Work order:
In your copy, include every record exactly and no pictures.

Records for the task:
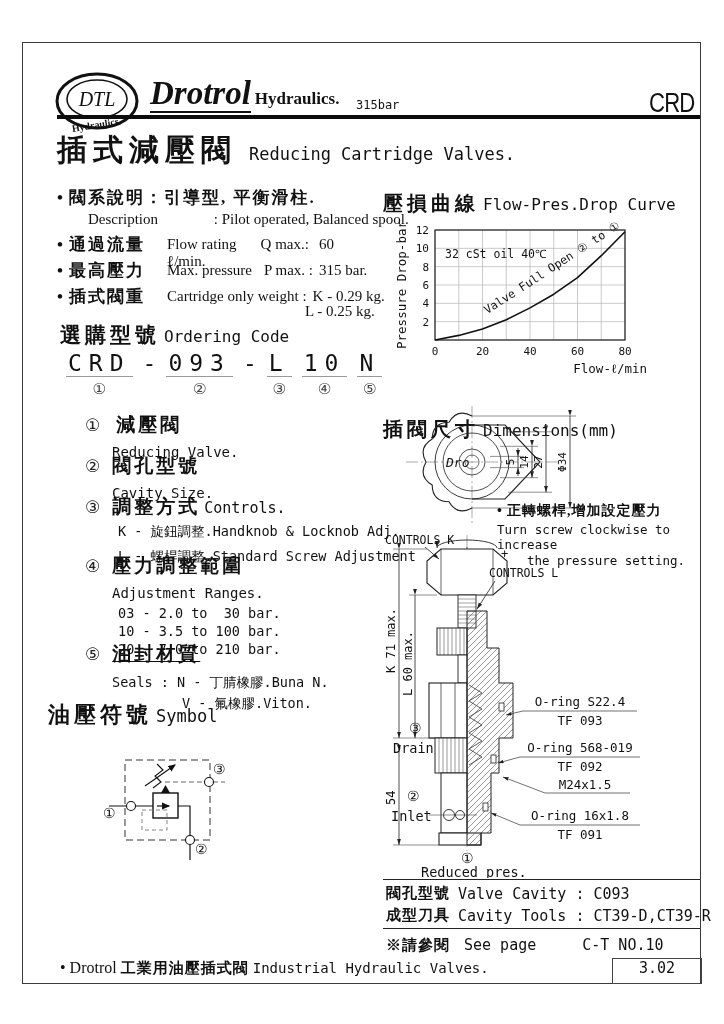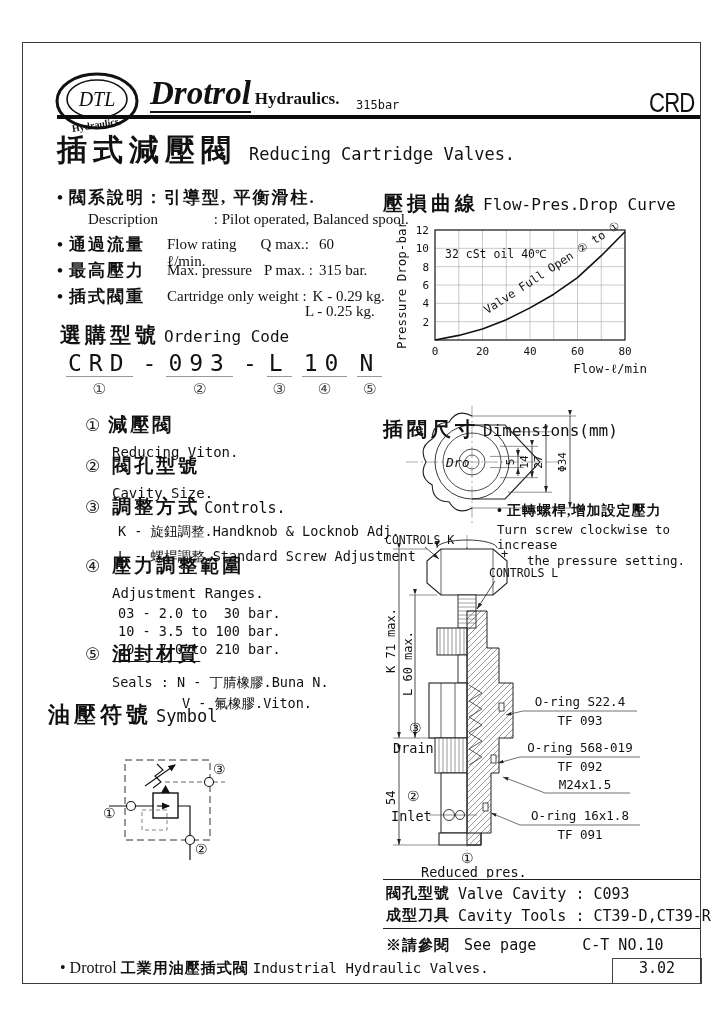--- a/index.html
+++ b/index.html
@@ -99,22 +99,22 @@
   <div class="oc-dash">-</div>
   <div class="ocg"><span class="lt">093</span><div class="nm">②</div></div>
   <div class="oc-dash">-</div>
   <div class="ocg"><span class="lt">L</span><div class="nm">③</div></div>
   <div class="ocg"><span class="lt">10</span><div class="nm">④</div></div>
   <div class="ocg"><span class="lt">N</span><div class="nm">⑤</div></div>
 </div>
 
 <div class="abs" style="left:85px;top:412px;">
   <span class="item-num">①</span>
-  <span class="item-zh" style="margin-left:4px;">減壓閥</span>
-  <div class="item-en" style="margin:6px 0 0 27px;">Reducing Viton.</div>
+  <span class="item-zh" style="margin-left:12px;">減壓閥</span>
+  <div class="item-en" style="margin:6px 0 0 27px;">Reducing Valve.</div>
 </div>
 <div class="abs" style="left:85px;top:453px;">
   <span class="item-num">②</span>
   <span class="item-zh" style="margin-left:8px;">閥孔型號</span>
   <div class="item-en" style="margin:6px 0 0 27px;">Cavity Size.</div>
 </div>
 <div class="abs" style="left:85px;top:494px;">
   <span class="item-num">③</span>
   <span class="item-zh" style="margin-left:8px;">調整方式</span>
   <span class="item-en" style="font-size:15px;">Controls.</span>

Answer section:
--- a/index.html
+++ b/index.html
@@ -99,22 +99,22 @@
   <div class="oc-dash">-</div>
   <div class="ocg"><span class="lt">093</span><div class="nm">②</div></div>
   <div class="oc-dash">-</div>
   <div class="ocg"><span class="lt">L</span><div class="nm">③</div></div>
   <div class="ocg"><span class="lt">10</span><div class="nm">④</div></div>
   <div class="ocg"><span class="lt">N</span><div class="nm">⑤</div></div>
 </div>
 
 <div class="abs" style="left:85px;top:412px;">
   <span class="item-num">①</span>
-  <span class="item-zh" style="margin-left:4px;">減壓閥</span>
-  <div class="item-en" style="margin:6px 0 0 27px;">Reducing Viton.</div>
+  <span class="item-zh" style="margin-left:12px;">減壓閥</span>
+  <div class="item-en" style="margin:6px 0 0 27px;">Reducing Valve.</div>
 </div>
 <div class="abs" style="left:85px;top:453px;">
   <span class="item-num">②</span>
   <span class="item-zh" style="margin-left:8px;">閥孔型號</span>
   <div class="item-en" style="margin:6px 0 0 27px;">Cavity Size.</div>
 </div>
 <div class="abs" style="left:85px;top:494px;">
   <span class="item-num">③</span>
   <span class="item-zh" style="margin-left:8px;">調整方式</span>
   <span class="item-en" style="font-size:15px;">Controls.</span>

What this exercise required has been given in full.